Somatic mutations in Janus kinase 2 (JAK2), including JAK2V617F, result in dysregulated JAK-signal transducer and activator transcription (STAT) signaling, which is implicated in myeloproliferative neoplasm (MPN) pathogenesis. CYT387 is an ATP-competitive small molecule that potently inhibits JAK1/JAK2 kinases (IC50=11 and 18 nM, respectively), with significantly less activity against other kinases, including JAK3 (IC50=155 nM). CYT387 inhibits growth of Ba/F3-JAK2V617F and human erythroleukemia (HEL) cells (IC50 ∼1500 nM) or Ba/F3-MPLW515L cells (IC50=200 nM), but has considerably less activity against BCR–ABL harboring K562 cells (IC=58 000 nM). Cell lines harboring mutated JAK2 alleles (CHRF-288-11 or Ba/F3-TEL-JAK2) were inhibited more potently than the corresponding pair harboring mutated JAK3 alleles (CMK or Ba/F3-TEL-JAK3), and STAT-5 phosphorylation was inhibited in HEL cells with an IC50=400 nM. Furthermore, CYT387 selectively suppressed the in vitro growth of erythroid colonies harboring JAK2V617F from polycythemia vera (PV) patients, an effect that was attenuated by exogenous erythropoietin. Overall, our data indicate that the JAK1/JAK2 selective inhibitor CYT387 has potential for efficacious treatment of MPN harboring mutated JAK2 and MPL alleles.
The discovery of somatic mutations in Janus kinase 2 (JAK2), particularly JAK2V617F, in chronic myeloproliferative neoplasms (MPNs) marks an important milestone in our understanding of the pathogenesis of these disorders.1, 2 The annual incidence of MPNs, that is, polycythemia vera (PV), essential thrombocythemia (ET) and primary myelofibrosis (PMF), has been estimated to be 2.1 per 100 000 population in the United States.3 Currently, conventional therapy of MPN is not curative and does not prevent clonal evolution, and the goal of therapy is to prevent and/or treat thrombohemorrhagic events, as well as to palliate the symptoms.

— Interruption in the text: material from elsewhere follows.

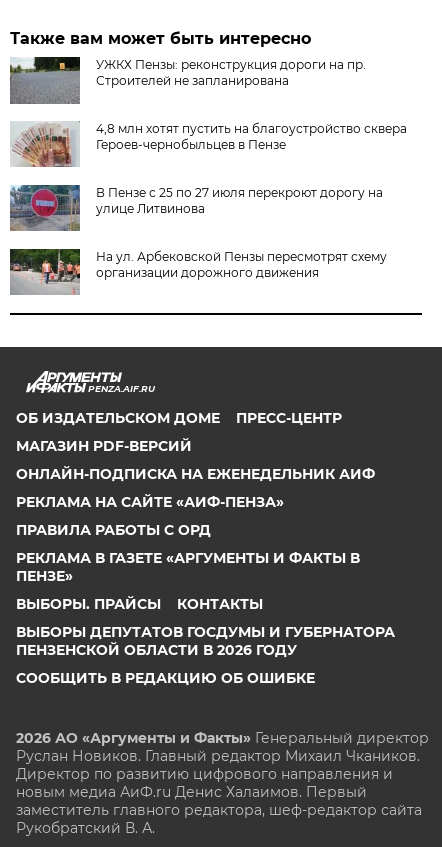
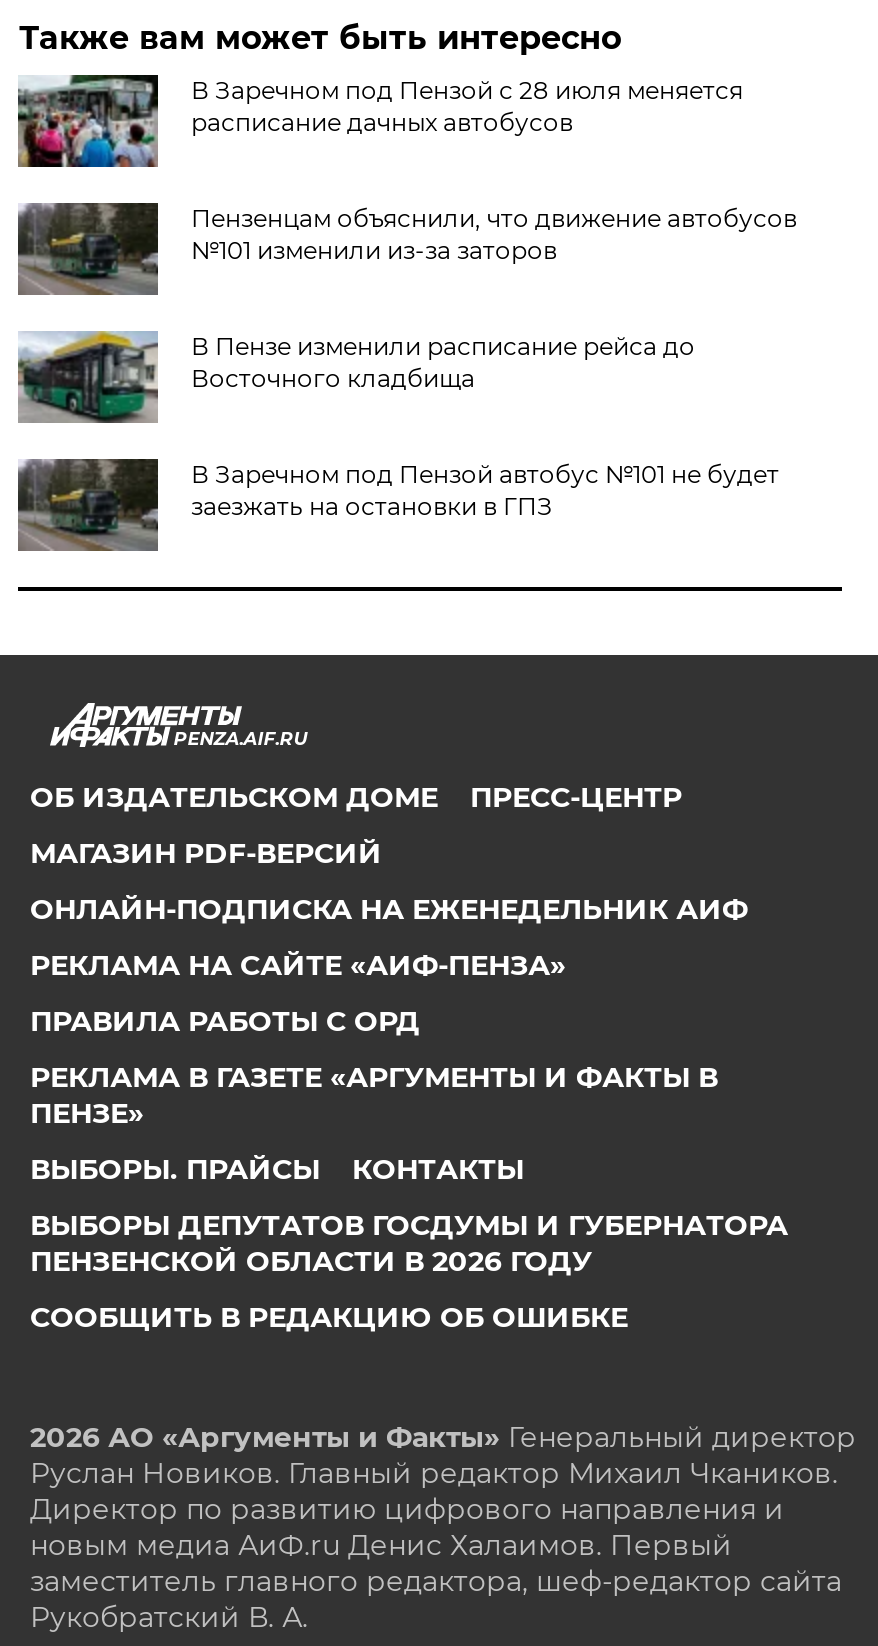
[10,57,366,105] [image] | УЖКХ Пензы: реконструкция дороги на пр. | Строителей не запланирована -> [18,75,743,169] [image] | В Заречном под Пензой с 28 июля меняется | расписание дачных автобусов
[10,121,407,167] [image] | 4,8 млн хотят пустить на благоустройство сквера | Героев-чернобыльцев в Пензе -> [16,201,797,295] [image] | Пензенцам объяснили, что движение автобусов | №101 изменили из-за заторов
[10,184,383,231] [image] | В Пензе с 25 по 27 июля перекроют дорогу на | улице Литвинова -> [18,329,695,423] [image] | В Пензе изменили расписание рейса до | Восточного кладбища
[9,248,387,296] [image] | На ул. Арбековской Пензы пересмотрят схему | организации дорожного движения -> [16,457,779,553] [image] | В Заречном под Пензой автобус №101 не будет | заезжать на остановки в ГПЗ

Although JAK2V617F occurs frequently in MPNs (that is, in >95% of PV patients, and ∼50% of ET and PMF patients), the issue as to whether this mutation is sufficient for MPN development remains under active study. Overexpression of mutant JAK2 (including the JAK2 exon 12 mutant alleles)4 constitutively activates JAK–STAT signaling and is associated with cytokine-independent cell growth in vitro; in a murine model, these mutant alleles produce a MPN resembling PV, with elevated hemoglobin/hematocrit levels. Recent data from a transgenic mouse model suggest that the ratio of mutant JAK2V617F to wild-type JAK2 determines the MPN phenotype, with a lower ratio favoring an ET-like phenotype, and a higher ratio, a PV-like phenotype.5
Given the remarkable clinical utility of imatinib for the treatment of BCR–ABL-positive chronic myelogenous leukemia (CML),6 FIP1L1–PDGFRA-positive CEL7 and PDGFRB-rearranged MPN,8 several groups have begun to develop specific, potent, orally bioavailable inhibitors of JAK2 for the treatment of MPN.9 The agents currently undergoing preclinical and clinical testing inhibit both wild-type and mutant JAK2 alleles—these compounds inhibit the growth of cell lines harboring mutant JAK2, and the in vitro growth of hematopoietic colonies from MPN patients at pharmacological concentrations.10, 11 In a murine model of JAK2V617F-induced PV, one such compound produced a therapeutic response that was associated with favorable histopathological changes and a quantitative decrease in the mutant genomic copy burden.12
Here, we report our findings pertaining to the small-molecule JAK1/JAK2 inhibitor, CYT387, including its kinase selectivity characteristics and efficacy in inhibiting growth of cell lines and primary cells harboring activating JAK2 and MPL mutations.
Materials and methods
Patient accrual and sample collection
This study was approved by the Mayo Clinic institutional review board. All patients provided verbal and written informed consent, and research was carried out according to the principles of the Declaration of Helsinki.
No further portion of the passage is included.